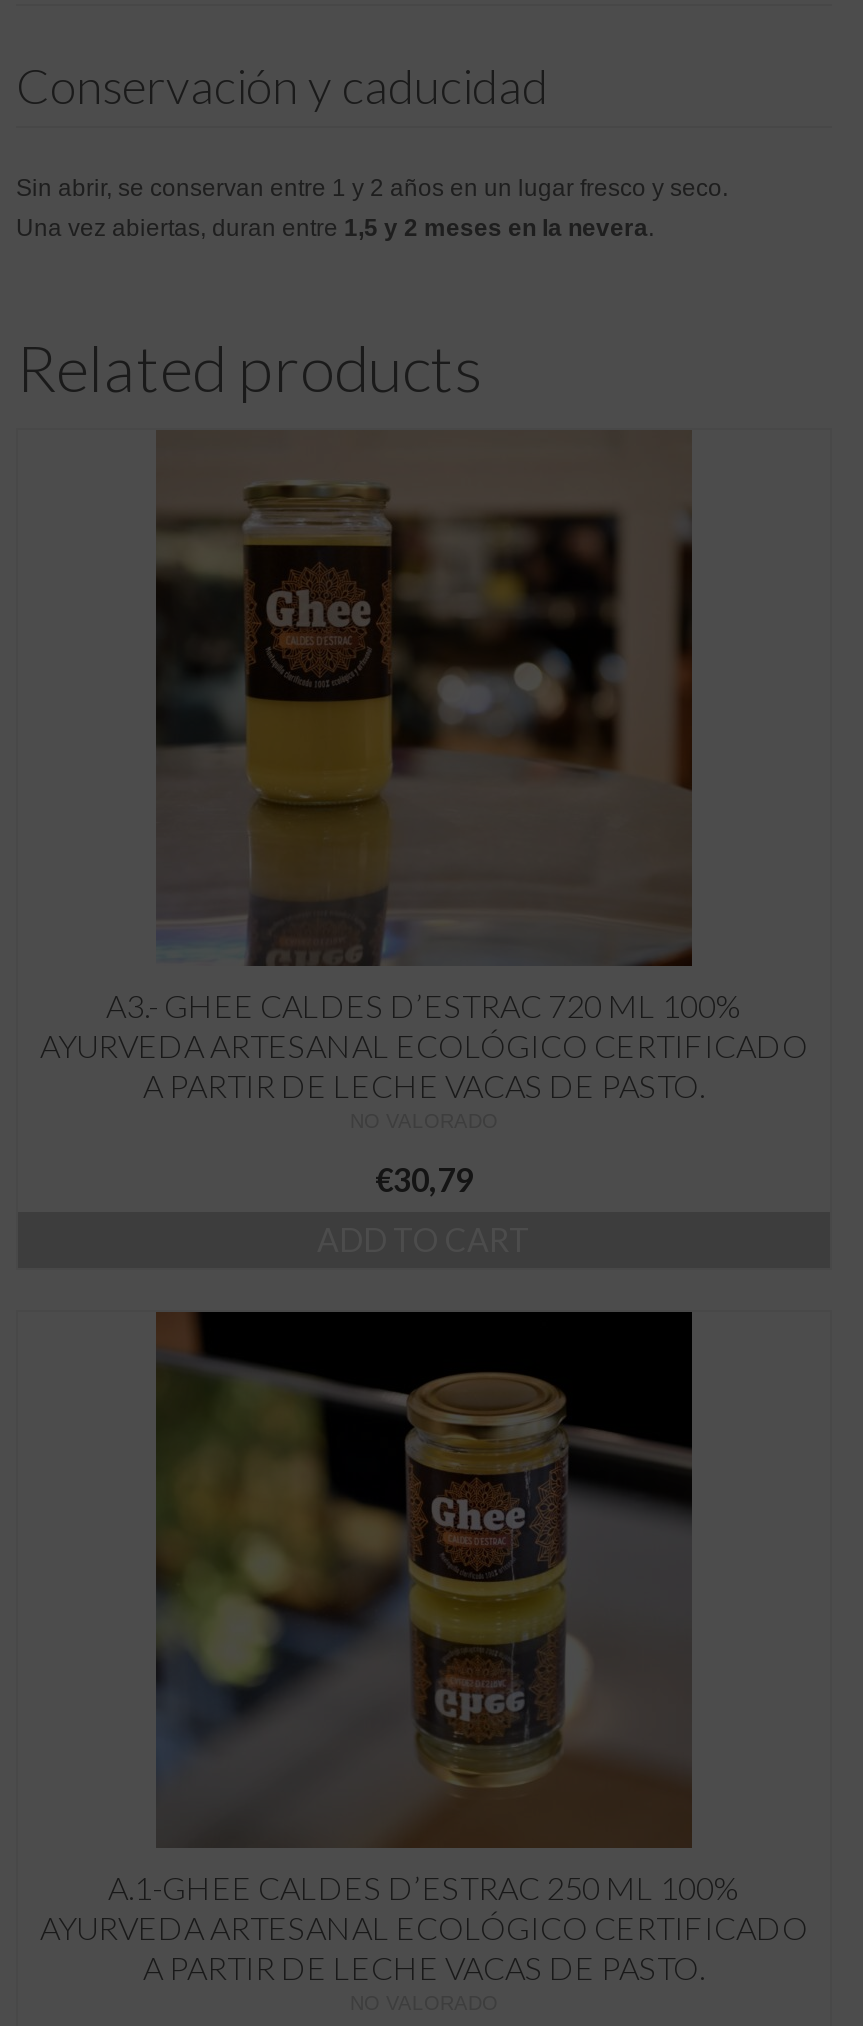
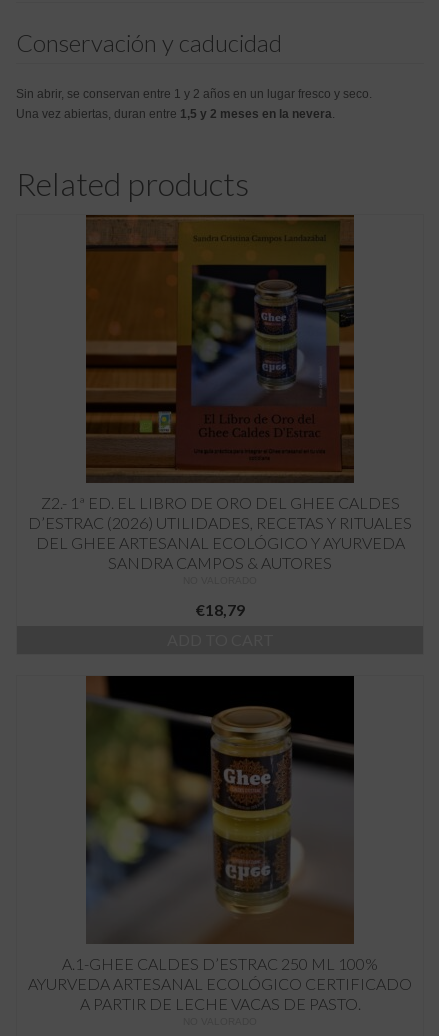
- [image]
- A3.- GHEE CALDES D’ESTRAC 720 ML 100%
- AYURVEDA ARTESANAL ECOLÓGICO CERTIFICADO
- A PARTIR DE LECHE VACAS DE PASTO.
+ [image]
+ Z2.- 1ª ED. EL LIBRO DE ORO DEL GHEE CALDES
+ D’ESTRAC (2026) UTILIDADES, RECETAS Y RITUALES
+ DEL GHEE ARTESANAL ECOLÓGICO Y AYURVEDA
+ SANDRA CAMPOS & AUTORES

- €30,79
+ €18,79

§ Goal of the exercise: Gather each line in the entries above where the string "ECOLÓGICO" is found.

§ Result of this exercise:
- AYURVEDA ARTESANAL ECOLÓGICO CERTIFICADO
+ DEL GHEE ARTESANAL ECOLÓGICO Y AYURVEDA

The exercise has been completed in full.